El primer acto creativo: darte cuenta de que estás creando tu vida
Hay un momento —a veces suave, a veces incómodo— en el que algo se vuelve evidente: No solo creo cosas. Estoy creando la forma en la que vivo. Y eso lo cambia todo.
CÁPSULA
Melina
12/31/20252 min leer
Hay un momento —a veces suave, a veces incómodo— en el que algo se vuelve evidente: No solo creo cosas. Estoy creando la forma en la que vivo. Y eso lo cambia todo.
Porque hasta ese momento, muchas personas viven así:
reaccionando
adaptándose
sobreviviendo
cumpliendo
esperando condiciones mejores
No porque no tengan capacidad creativa, sino porque no se han reconocido como creadores.
El coraje empieza ahí: en asumir que no somos solo espectadora de nuestra vida.
Crear no es solo hacer arte (y este es el gran malentendido).
Nos enseñaron que crear es pintar, escribir, diseñar, componer, producir algo visible.
Pero esa es solo una capa. Crear, en un sentido profundo, es elegir, priorizar, dar forma a cómo vives tus días...
La vida es la primera obra. Y cada decisión —o no-decisión— también crea.
Reconocerte como creador de tu vida no es cómodo.Porque trae una verdad fuerte:
- Si estoy creando mi vida, también soy responsable de cómo la estoy viviendo.
Y eso duele un poco. Porque ya no todo se puede atribuir a las circunstancias, el sistema o los otros.
No significa culparte. Significa dejar de delegar completamente tu poder creativo.
Ese es el verdadero acto de valentía.
Crear siguiendo un propósito (no como obligación, sino como llamado)
Cuando hablamos de propósito, no hablamos de una misión grandiosa o un destino inamovible.
El propósito es permitir que tu energía creadora se exprese de forma honesta.
Para algunas personas será arte, para otras, acompañar, emprender, enseñar, conectar...
El común denominador no es qué hacen, es que crean activamente su forma de estar en el mundo.
La responsabilidad creativa (que no es presión)
Hago una distinción clave:
❌ Responsabilidad como exigencia
✔️ Responsabilidad como conciencia
Responsabilidad creativa no es hacerlo todo perfecto, vivir siempre alineado, no dudar o no cansarte.
Es preguntarte honestamente si la vida que vivís te representa.

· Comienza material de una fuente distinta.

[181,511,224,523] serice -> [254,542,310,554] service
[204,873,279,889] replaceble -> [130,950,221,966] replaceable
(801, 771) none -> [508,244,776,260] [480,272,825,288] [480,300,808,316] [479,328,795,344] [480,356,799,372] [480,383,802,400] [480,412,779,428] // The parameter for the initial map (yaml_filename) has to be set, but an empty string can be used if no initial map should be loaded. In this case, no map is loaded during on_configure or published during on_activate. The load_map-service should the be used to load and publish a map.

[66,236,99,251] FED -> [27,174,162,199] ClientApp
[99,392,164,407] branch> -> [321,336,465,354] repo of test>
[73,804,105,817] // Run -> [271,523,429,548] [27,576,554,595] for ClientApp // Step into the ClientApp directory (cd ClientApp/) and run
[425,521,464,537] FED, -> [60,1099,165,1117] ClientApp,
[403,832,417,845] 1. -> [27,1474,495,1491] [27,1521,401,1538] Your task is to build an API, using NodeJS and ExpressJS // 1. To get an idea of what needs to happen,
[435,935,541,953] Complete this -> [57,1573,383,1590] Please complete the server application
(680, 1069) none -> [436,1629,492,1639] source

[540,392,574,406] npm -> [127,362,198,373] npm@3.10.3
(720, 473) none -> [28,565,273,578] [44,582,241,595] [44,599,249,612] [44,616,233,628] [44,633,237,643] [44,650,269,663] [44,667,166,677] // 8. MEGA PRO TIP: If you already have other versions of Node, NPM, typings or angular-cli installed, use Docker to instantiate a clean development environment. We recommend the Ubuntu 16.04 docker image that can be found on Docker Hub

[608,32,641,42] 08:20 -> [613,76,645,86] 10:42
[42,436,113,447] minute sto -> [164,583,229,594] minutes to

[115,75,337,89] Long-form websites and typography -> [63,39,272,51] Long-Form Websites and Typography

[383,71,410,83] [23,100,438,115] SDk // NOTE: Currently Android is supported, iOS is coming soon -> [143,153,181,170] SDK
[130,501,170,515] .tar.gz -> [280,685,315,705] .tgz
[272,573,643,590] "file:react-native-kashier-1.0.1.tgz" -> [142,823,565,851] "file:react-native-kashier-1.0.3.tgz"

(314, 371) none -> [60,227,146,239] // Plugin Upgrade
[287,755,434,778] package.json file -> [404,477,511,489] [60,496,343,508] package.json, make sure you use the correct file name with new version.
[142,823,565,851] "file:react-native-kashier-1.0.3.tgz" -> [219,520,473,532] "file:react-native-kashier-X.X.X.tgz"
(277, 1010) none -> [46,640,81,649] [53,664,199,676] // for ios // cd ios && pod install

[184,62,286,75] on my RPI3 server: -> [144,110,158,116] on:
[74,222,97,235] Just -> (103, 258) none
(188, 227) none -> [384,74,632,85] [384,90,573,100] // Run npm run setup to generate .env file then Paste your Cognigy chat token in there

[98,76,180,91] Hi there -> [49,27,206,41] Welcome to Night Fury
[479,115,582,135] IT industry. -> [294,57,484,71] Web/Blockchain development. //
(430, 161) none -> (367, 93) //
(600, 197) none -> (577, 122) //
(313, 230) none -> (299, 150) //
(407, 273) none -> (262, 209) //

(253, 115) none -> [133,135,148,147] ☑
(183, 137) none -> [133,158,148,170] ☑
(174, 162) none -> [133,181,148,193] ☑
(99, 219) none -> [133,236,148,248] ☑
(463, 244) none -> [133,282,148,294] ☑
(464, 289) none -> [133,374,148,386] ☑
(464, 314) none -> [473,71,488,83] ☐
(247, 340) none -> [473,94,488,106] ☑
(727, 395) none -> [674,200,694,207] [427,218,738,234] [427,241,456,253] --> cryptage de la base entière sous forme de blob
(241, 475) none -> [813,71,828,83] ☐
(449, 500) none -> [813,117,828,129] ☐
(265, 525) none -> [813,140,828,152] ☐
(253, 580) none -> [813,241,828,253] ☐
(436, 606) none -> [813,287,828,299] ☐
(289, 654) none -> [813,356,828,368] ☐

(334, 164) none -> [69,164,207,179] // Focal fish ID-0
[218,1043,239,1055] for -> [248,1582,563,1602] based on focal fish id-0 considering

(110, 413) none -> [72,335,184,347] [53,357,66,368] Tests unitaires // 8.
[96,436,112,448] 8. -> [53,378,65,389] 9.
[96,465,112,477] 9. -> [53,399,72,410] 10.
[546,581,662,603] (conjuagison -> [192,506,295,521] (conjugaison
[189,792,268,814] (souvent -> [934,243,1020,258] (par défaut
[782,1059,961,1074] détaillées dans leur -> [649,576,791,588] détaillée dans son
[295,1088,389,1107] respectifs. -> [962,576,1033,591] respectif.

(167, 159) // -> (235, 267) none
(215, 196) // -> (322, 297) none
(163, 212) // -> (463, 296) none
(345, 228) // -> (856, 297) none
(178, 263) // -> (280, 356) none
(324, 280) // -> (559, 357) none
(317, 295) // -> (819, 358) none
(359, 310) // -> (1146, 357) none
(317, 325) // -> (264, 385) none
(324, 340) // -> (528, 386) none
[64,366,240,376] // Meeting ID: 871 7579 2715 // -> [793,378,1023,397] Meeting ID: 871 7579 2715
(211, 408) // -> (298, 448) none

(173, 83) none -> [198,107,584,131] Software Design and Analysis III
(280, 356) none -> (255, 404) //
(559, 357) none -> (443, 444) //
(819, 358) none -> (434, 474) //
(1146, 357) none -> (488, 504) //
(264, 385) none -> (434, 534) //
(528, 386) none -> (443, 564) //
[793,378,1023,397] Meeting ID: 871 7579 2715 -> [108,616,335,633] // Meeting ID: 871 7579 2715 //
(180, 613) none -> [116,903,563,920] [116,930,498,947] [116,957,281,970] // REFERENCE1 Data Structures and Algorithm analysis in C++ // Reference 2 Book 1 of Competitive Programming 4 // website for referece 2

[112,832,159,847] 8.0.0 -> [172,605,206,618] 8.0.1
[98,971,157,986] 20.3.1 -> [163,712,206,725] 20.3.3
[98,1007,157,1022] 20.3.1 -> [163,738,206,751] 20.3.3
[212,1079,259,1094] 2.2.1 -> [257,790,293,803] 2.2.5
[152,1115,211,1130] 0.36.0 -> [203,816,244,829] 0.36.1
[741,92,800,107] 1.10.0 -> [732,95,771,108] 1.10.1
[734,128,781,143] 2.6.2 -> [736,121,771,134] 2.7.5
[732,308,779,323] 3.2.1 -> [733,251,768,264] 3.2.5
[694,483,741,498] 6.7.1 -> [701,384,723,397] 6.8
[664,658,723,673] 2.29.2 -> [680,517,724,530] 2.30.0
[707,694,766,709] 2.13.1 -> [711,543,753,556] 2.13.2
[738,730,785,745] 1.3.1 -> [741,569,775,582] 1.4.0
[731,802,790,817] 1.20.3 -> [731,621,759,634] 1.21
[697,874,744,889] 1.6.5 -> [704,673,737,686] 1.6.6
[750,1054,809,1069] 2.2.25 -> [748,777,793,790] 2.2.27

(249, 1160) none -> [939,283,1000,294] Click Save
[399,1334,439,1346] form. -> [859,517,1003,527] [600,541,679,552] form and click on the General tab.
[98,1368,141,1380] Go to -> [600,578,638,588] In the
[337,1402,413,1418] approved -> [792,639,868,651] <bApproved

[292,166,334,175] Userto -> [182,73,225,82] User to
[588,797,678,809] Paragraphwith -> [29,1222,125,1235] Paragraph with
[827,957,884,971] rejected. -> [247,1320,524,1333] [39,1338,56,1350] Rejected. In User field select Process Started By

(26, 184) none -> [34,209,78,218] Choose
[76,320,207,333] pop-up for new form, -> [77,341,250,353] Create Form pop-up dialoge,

Escuchar cuando algo se apaga, permitir cambios, no vivir en automático.
La responsabilidad creativa es no traicionarte sistemáticamente.
El miedo que aparece cuando te asumes como creador
Cuando alguien empieza a verse como creador de su vida, aparecen miedos reales:
miedo a equivocarse
miedo a elegir mal
miedo a desaprovechar el potencial
miedo a no estar a la altura
miedo a la libertad
miedo a no tener excusas
Por eso tanta gente prefiere que le digan qué hacer, los caminos marcados, los roles claros, las estructuras externas. No porque no puedan crear, sino porque crear implica exponerse.
Crear también es crear sentido (aunque no sea artístico)
No todo el mundo va a pintar un cuadro o escribir un libro. Pero todo el mundo crea la atmósfera de su vida, la calidad de sus relaciones, la forma en que trabaja, cómo se trata a sí misma
el relato que se cuenta...
Eso también es creación. Y es profundamente transformador.
La pregunta que lo cambia todo
Hay una pregunta sencilla —pero peligrosa— que marca el inicio de este camino:
- ¿Estoy viviendo de una forma que me representa?
El acto creativo más valiente no es hacer arte, es asumir que eres autor de tu vida. Y elegir, una y otra vez, crear una existencia que no te apague, aunque no sea perfecta, aunque no esté del todo clara, aunque dé miedo.